Big new burn on her right arm, close to the old scars, hair clubbed back in a filthy knot and the heat monstrous under the mask, breathing her own sweat like some rare vapor. The new piece disassembled before her, plastic throat slashed vertical to her surgeon's fire, inserting in the running melt the corkscrewed filigree of metal strips as falsely bright as chrome. She left the throat hinged open, worked next on the Lexan eyes to ladder them blind with the broken brown glass of an empty beer quart stolen weeks before from downstairs. Now the arms. Steel sharp against the scarred palms of her gloves, the fleshy reek of burned plastic beneath pale gray smoke like the breath of ghosts, the rod in her hand burning, burning, white at the core like the beating heart of a star. The arms twisting under her assault, running, running metal, one drop on her boot burning into the leather, round black instant scar.
So hot
. Light-headed, sick-hungry;
keep going. Keep going
.
    When she was done the piece stood spraddled, rough hard bubbles of spatter from her hurried weld, flayed throat and sightless eyes, rusty steel arms rich with a menace not before possessed, not only suggestion but the active threat of motion, not only motion but violence black and pure and ultimately irresistible in its surety. Pulling off her gloves one finger at a time, slumped hard against the worktable and too tired to shower or even think of eating, too tired finally to do anything but sleep, stretched out on the couchbed, burns and boots unlaced and dry eyes closed at once to small and instant dream as outside an afternoon storm formed and broke, heavy rain on chicken wire puddling tiny on the floor amidst the other shines and slicks, the smell of wet wood and captured mist suspended ephemeral in the empty air.

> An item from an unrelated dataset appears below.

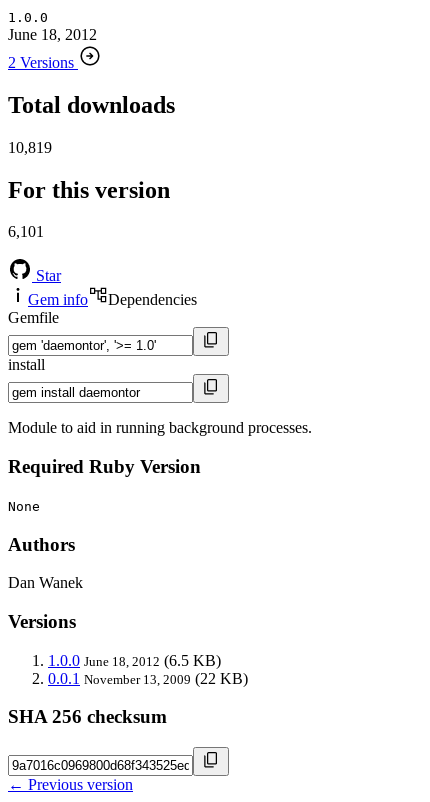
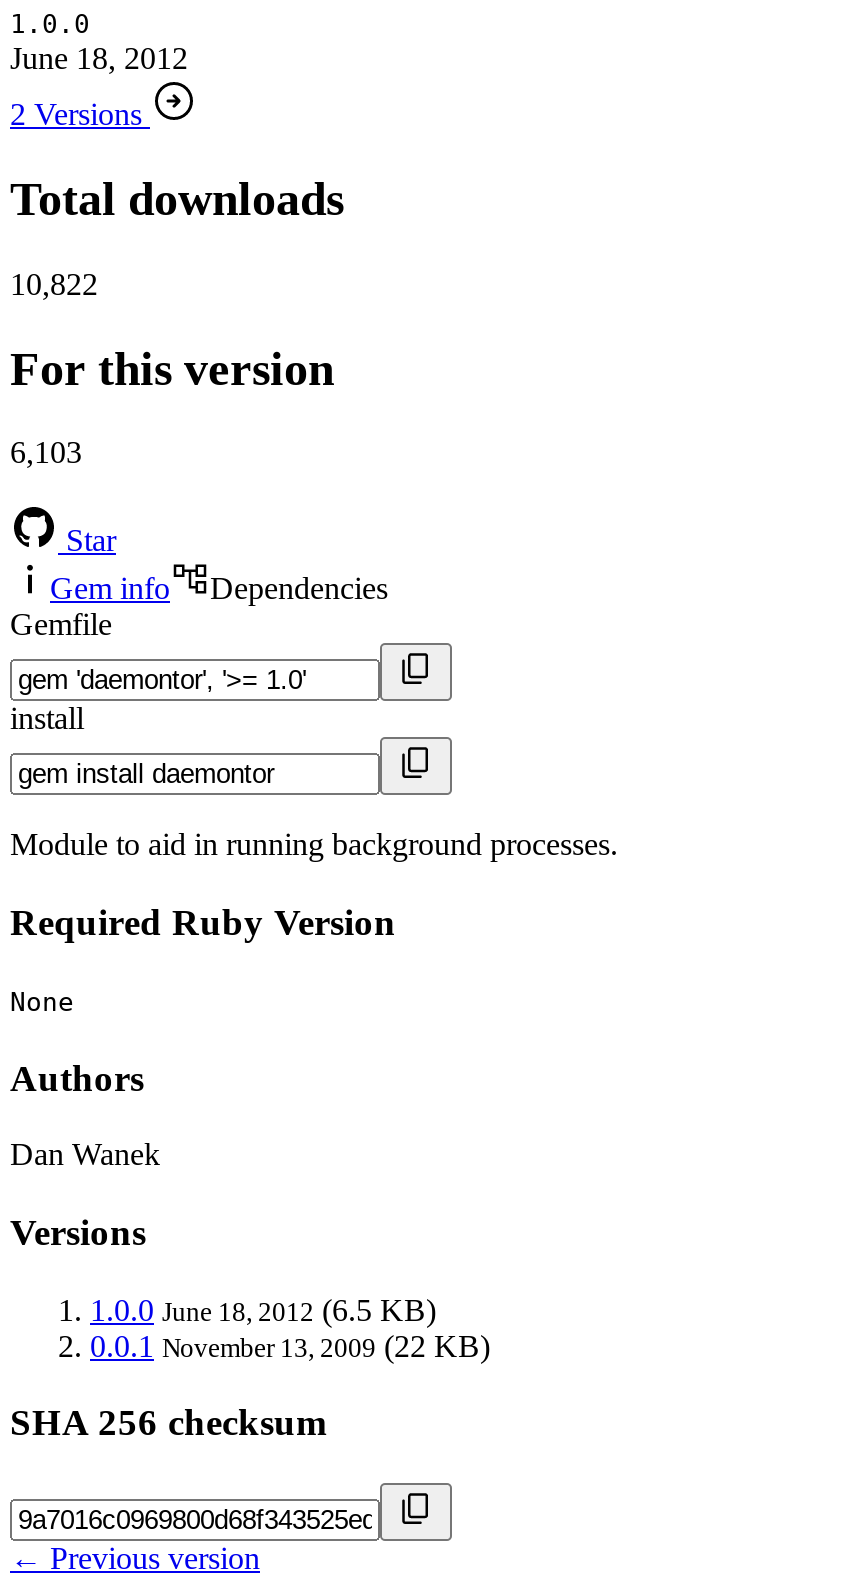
- 10,819
+ 10,822

- 6,101
+ 6,103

    Sandrine had a pierced nipple and eight holes in her right ear and was more than happy to show them all to Tess. Cross-legged on the couchbed beside her, Bibi guiding Raelynne quiet among the pieces, Sandrine smelled like cigarette smoke, like hair mousse and damp perfume. The three of them had appeared, black cotton and beer and heavy cream pastries making grease spots on the bag, Raelynne hollering up the stairs with a voice bred to summon the Valkyries: "Hey Tess! You home?"
    
***
    
    Tess awake less than an hour,
pop-pop-pop
outside her window, something sharp as firecrackers or gunshots, the rimshot of a car. Shaking in the shower, hands unsteady on the soap; too long this time without eating. Hurried downstairs and out to avoid Grace, found the first kiosk still open to eat hugely, big sloppy fried-pepper sandwich and two bottles of soda, hurrying back and Grace's big-haired daughter like statuary in the wait: "My mother says," long red claw fingernails around the helpless shaft of a broom, "that you're a fucking fire hazard. Hear me? You're gonna burn the whole store down, we're gonna wake up and the whole fucking building'll-" Closing the door, taste of peppers under her tongue, in her nose like some folk medicine.
    Now, half-empty quart bottle of Kicker beer by Sandrine's bare ankle, matte pink nail polish and red hair pulled back to show each golden trinket bobbing in explanation: "This is an ankh, that's Egyptian for life, the life force. This is a cross and anchor, that's for faith and hope. My sister got it for me, she's like a Catholic or something. This is a heart, for love, and this is a heart with my birth-stone, opal, which is the moonstone. Tides, and all that," and so on, each piece had its own tiny history, its significance, sweet as charms on a charm bracelet. The nipple piercing was a delicate gold ring, a banded snake eating its tail. "That's for eternity," and Raelynne plopping down beside them, contradicting, the figure-eight is for eternity you dumbass, that's just a snake. Sandrine flicking the ring, pierced where the nipple joined the areola, her nipple quickly coming erect. "See?" she said. "It's pretty, isn't it?"